How could I not have noticed? “Well, not really seeing, more, well, sleeping with. It’s more a intercourse thing Soph, really, but it’s you I love.” “If it’s me you love what are you doing shagging some flat-chested floozy?” “Well, you don’t seem to want to sleep with me.” “It’s not that I don’t want to,” I shriek. “It’s just that I’m so bloody tired. In case you hadn’t noticed we have three small children and I’ve just been knackered for years.” I want to punch him but instead, much to my fury, I start to cry, more from rage than anything else. And the more I cry, the angrier I am at myself. Whatever happened to dignity in crisis? The injustice of it all makes me angrier by the minute. We have been together for ten years, we have had three children and now I am no longer the right bra size. I slump back down onto our bed. “Sweetheart,” he says, and starts walking towards me again. Sweetheart? I put my hand up to stop him. “I think you’d better just go,” I say. Nick looks amazed.
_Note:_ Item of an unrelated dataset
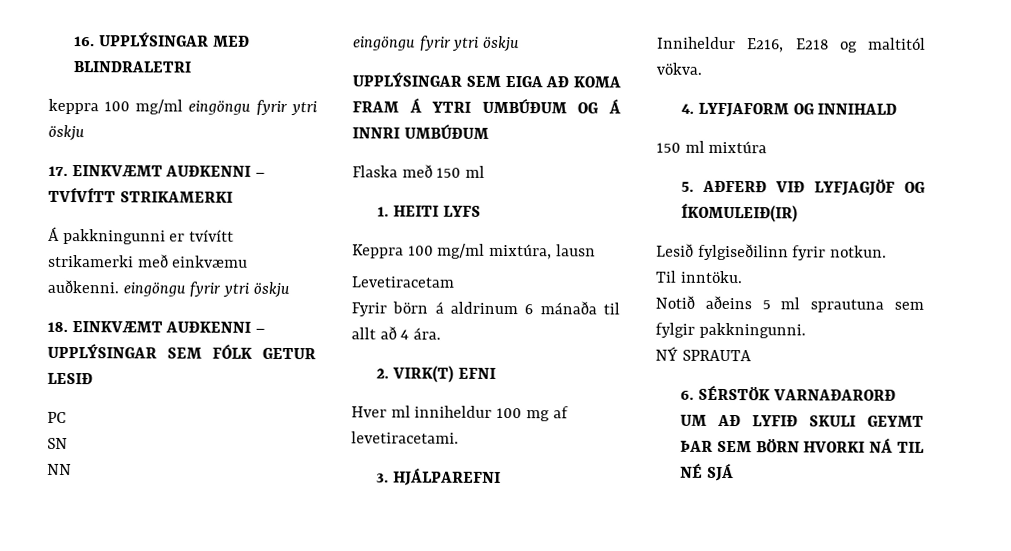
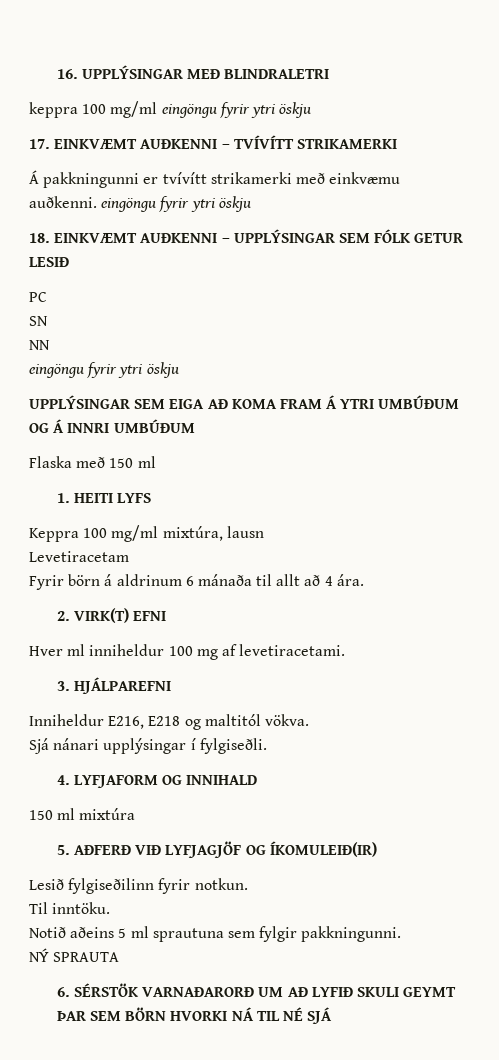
+ Sjá nánari upplýsingar í fylgiseðli.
“Soph, darling, don’t be silly, we can get through this storm in a B-cup.” I glare at him. There are times when his humour can take my mind off anything. This is definitely not one of those times. “Seriously,” he goes on, sitting next to me on our bed, our beautiful mahogany sleigh bed; a romantic wedding present from his parents and my mother and whichever one of her five husbands she was married to at the time. The bed where all our children have been conceived, where I have breastfed and nurtured them, the bed they crawl into when they need comforting and sleep in as a special treat when they’re not well. I never imagined I would be sitting on it with Nick discussing his lover’s bra. “I thought moving here would be the end of it. I really wanted to make a fresh start. I know you’re knackered, you’ve been brilliant, you’ve looked after everyone so well; you really don’t deserve this. I’m so sorry Soph, I really am. But let’s be honest, you hardly notice I’m around.
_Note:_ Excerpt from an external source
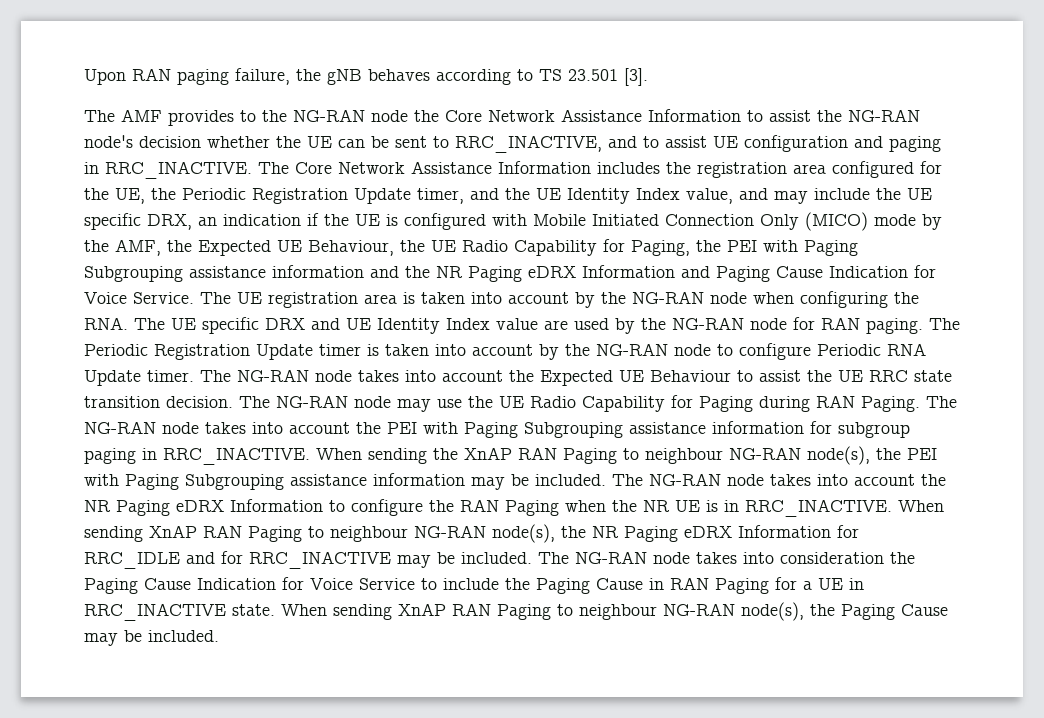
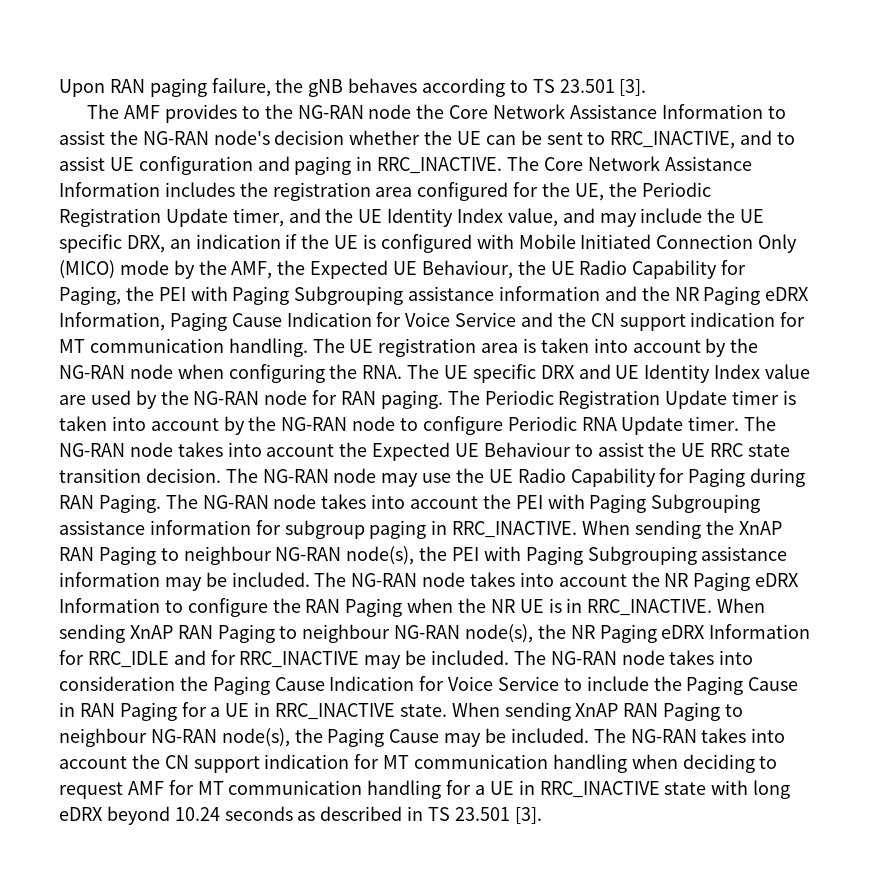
- The Core Network Assistance Information includes the registration area configured for the UE, the Periodic Registration Update timer, and the UE Identity Index value, and may include the UE specific DRX, an indication if the UE is configured with Mobile Initiated Connection Only (MICO) mode by the AMF, the Expected UE Behaviour, the UE Radio Capability for Paging, the PEI with Paging Subgrouping assistance information and the NR Paging eDRX Information and Paging Cause Indication for Voice Service.
+ The Core Network Assistance Information includes the registration area configured for the UE, the Periodic Registration Update timer, and the UE Identity Index value, and may include the UE specific DRX, an indication if the UE is configured with Mobile Initiated Connection Only (MICO) mode by the AMF, the Expected UE Behaviour, the UE Radio Capability for Paging, the PEI with Paging Subgrouping assistance information and the NR Paging eDRX Information, Paging Cause Indication for Voice Service and the CN support indication for MT communication handling.
+ The NG-RAN takes into account the CN support indication for MT communication handling when deciding to request AMF for MT communication handling for a UE in RRC_INACTIVE state with long eDRX beyond 10.24 seconds as described in TS 23.501 [3].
The last time you were the one to start intercourse was probably before Edward was born, which is…” “I know how long ago it was,” I snap at him. It was five years ago. Have I really not initiated intercourse for FIVE YEARS? I try to think but I can’t focus. Surely that can’t be the case. What about his birthday? “You didn’t even initiate intercourse on my birthday,” he says. He has an annoying habit of reading my mind. I can’t fight back. The walls seem to be moving backwards and forwards. I feel like I’m watching myself in a film. I wish someone would rewind it and take me back to the bit where I see the bag and I decide to let the faithless man unpack it himself. Even though I don’t know he’s a faithless man. He takes my hand.
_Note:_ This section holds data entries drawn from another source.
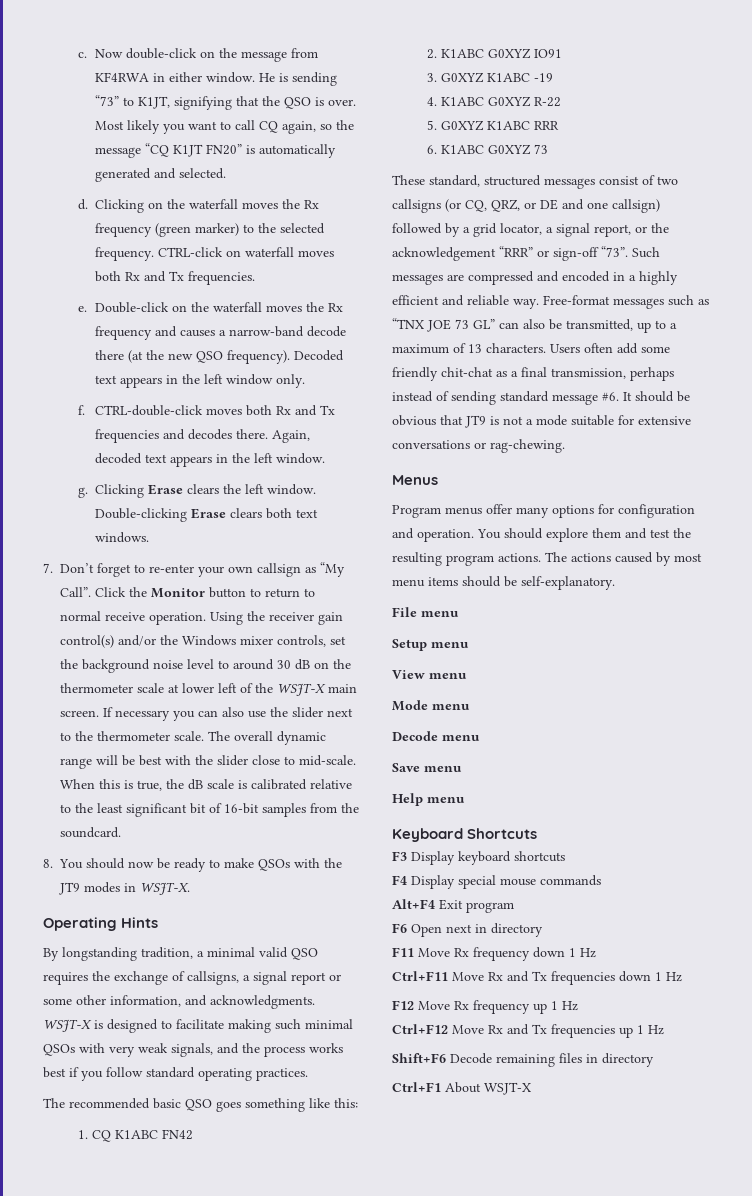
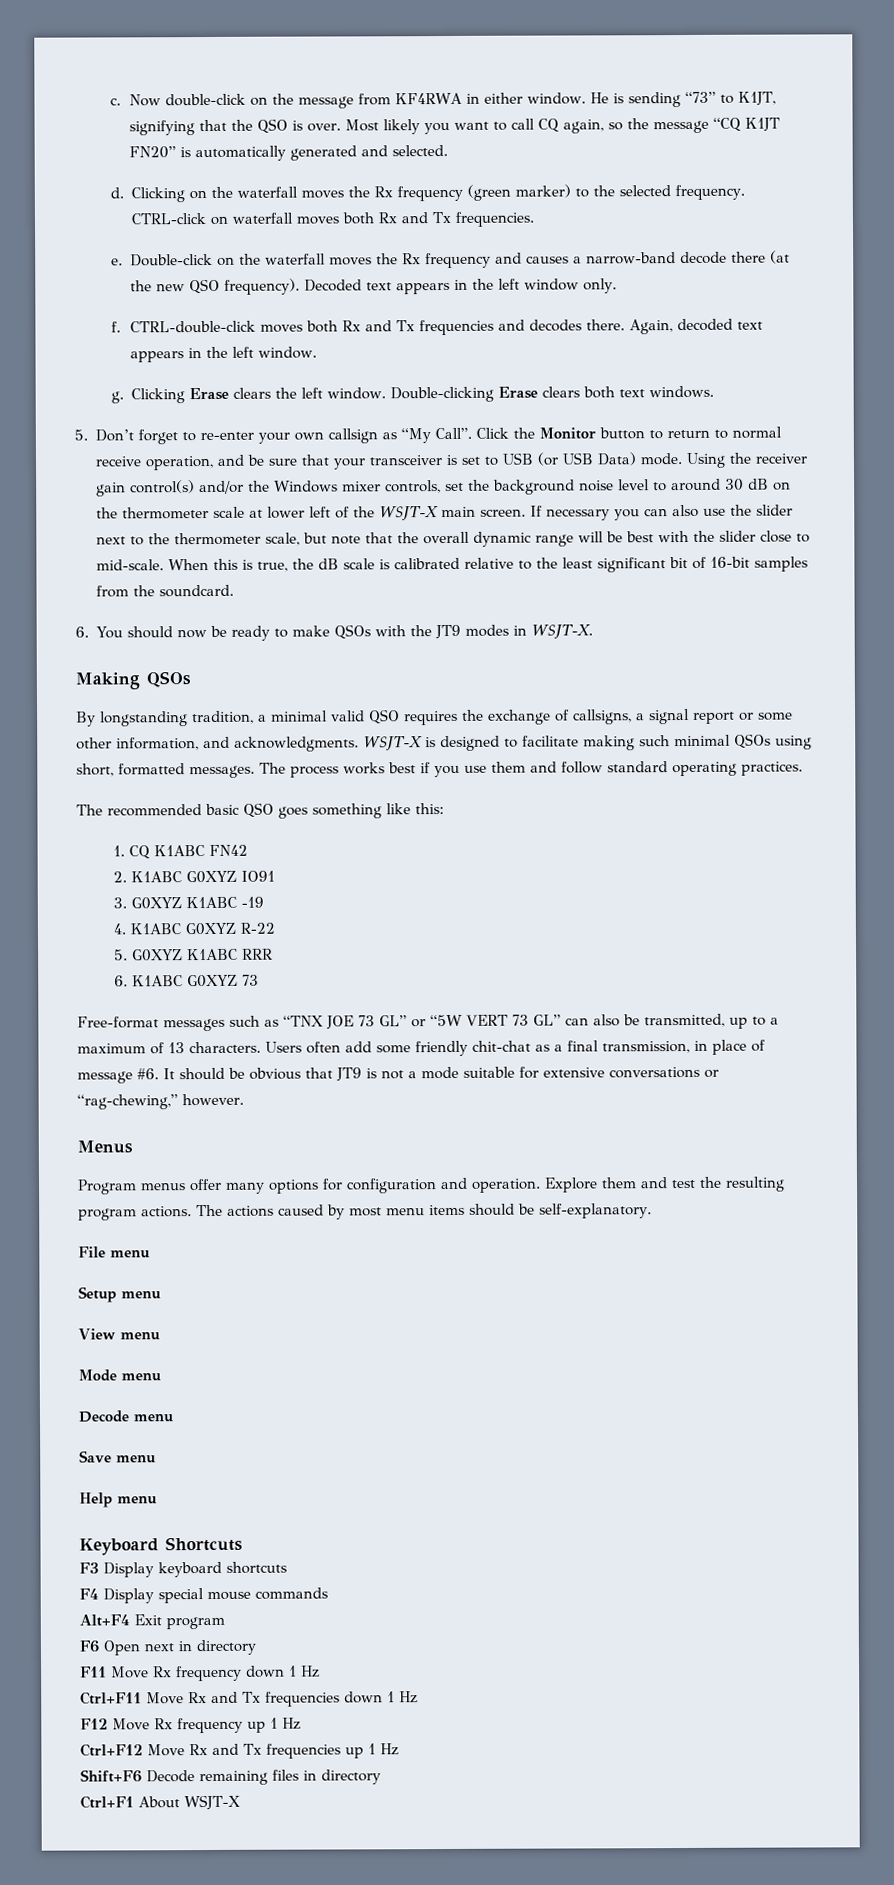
- 7. Don’t forget to re-enter your own callsign as “My Call”.
+ 5. Don’t forget to re-enter your own callsign as “My Call”.
- Click the Monitor button to return to normal receive operation.
+ Click the Monitor button to return to normal receive operation, and be sure that your transceiver is set to USB (or USB Data) mode.
- If necessary you can also use the slider next to the thermometer scale. The overall dynamic range will be best with the slider close to mid-scale.
+ If necessary you can also use the slider next to the thermometer scale, but note that the overall dynamic range will be best with the slider close to mid-scale.
- 8. You should now be ready to make QSOs with the JT9 modes in WSJT-X.
+ 6. You should now be ready to make QSOs with the JT9 modes in WSJT-X.
- Operating Hints
+ Making QSOs
- WSJT-X is designed to facilitate making such minimal QSOs with very weak signals, and the process works best if you follow standard operating practices.
+ WSJT-X is designed to facilitate making such minimal QSOs using short, formatted messages. The process works best if you use them and follow standard operating practices.
- These standard, structured messages consist of two callsigns (or CQ, QRZ, or DE and one callsign) followed by a grid locator, a signal report, or the acknowledgement “RRR” or sign-off “73”. Such messages are compressed and encoded in a highly efficient and reliable way. Free-format messages such as “TNX JOE 73 GL” can also be transmitted, up to a maximum of 13 characters.
+ Free-format messages such as “TNX JOE 73 GL” or “5W VERT 73 GL” can also be transmitted, up to a maximum of 13 characters.
- Users often add some friendly chit-chat as a final transmission, perhaps instead of sending standard message #6.
+ Users often add some friendly chit-chat as a final transmission, in place of message #6.
- It should be obvious that JT9 is not a mode suitable for extensive conversations or rag-chewing.
+ It should be obvious that JT9 is not a mode suitable for extensive conversations or “rag-chewing,” however.
- You should explore them and test the resulting program actions.
+ Explore them and test the resulting program actions.

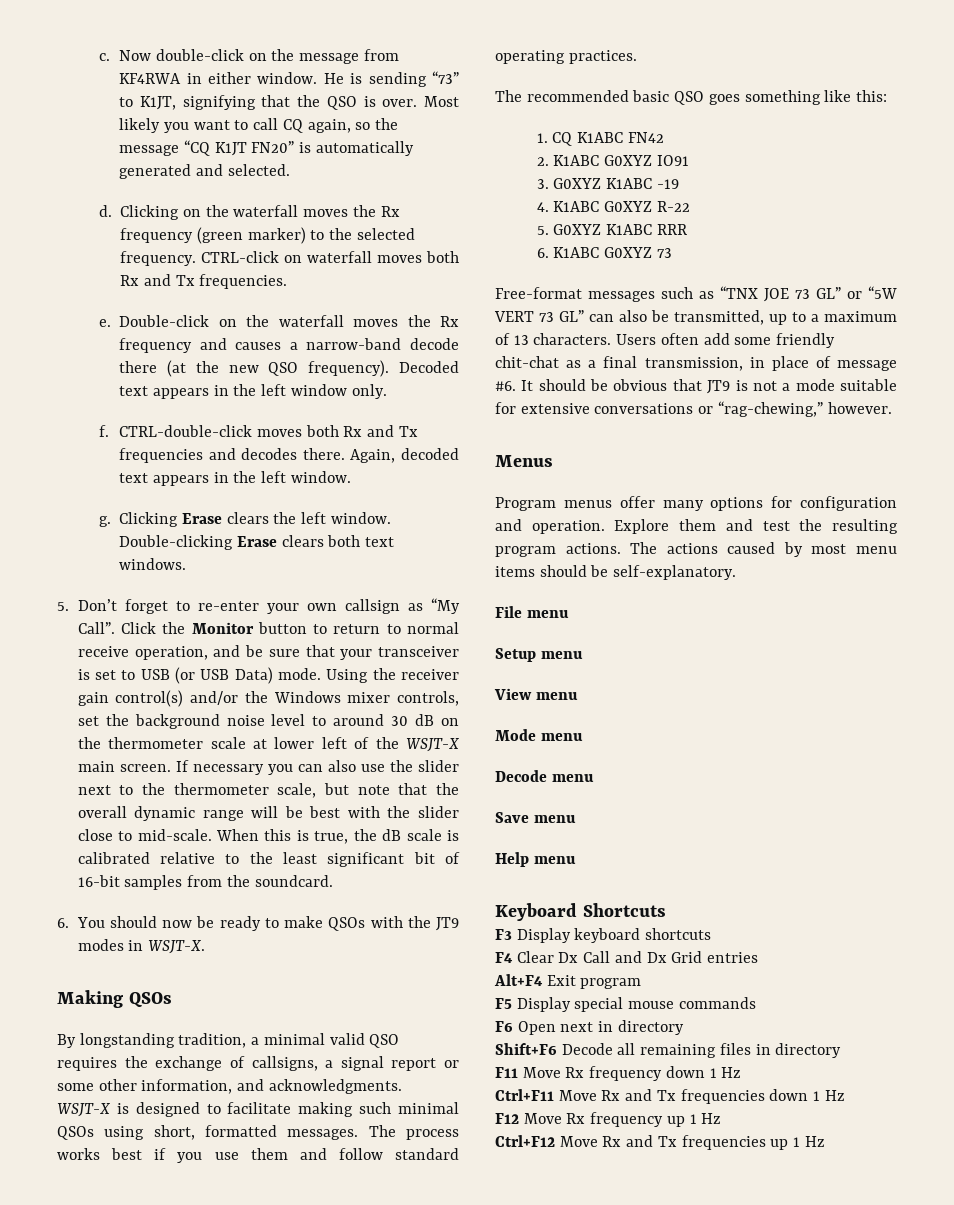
- F4 Display special mouse commands
+ F4 Clear Dx Call and Dx Grid entries
+ Alt+F4 Exit program
+ F5 Display special mouse commands
- Alt+F4 Exit program
+ Shift+F6 Decode all remaining files in directory
- Shift+F6 Decode remaining files in directory
- Ctrl+F1 About WSJT-X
“Please Soph, I made a stupid mistake, she doesn’t mean anything to me. Please give me another chance. I promise I’ll stop seeing her.” Yeah, right, I think. “Go out Nick,” I say. “I hate you.” How trite; but somehow nothing else comes to mind. And it pretty much says it all. Looking at him, imagining him with someone else, I feel sick. I remove my hand from his. The thought of him with another woman is wrong, it’s repulsive, it’s…not fair. “Come on Soph, we can work at this, don’t you think? It’s worth it for the sake of the children.” “And what about for our sake?” I ask. “Is it worth it for our sake?” Nick sighs and gets up from the bed. He walks around the room for what seems like an age. He looks out of the French windows across the vineyards. I can’t begin to imagine what he’s thinking. I sit there like a nervous schoolgirl in the headmaster’s office waiting for Nick to determine the future of our marriage. He broke it so either he has to fix it or it’s over.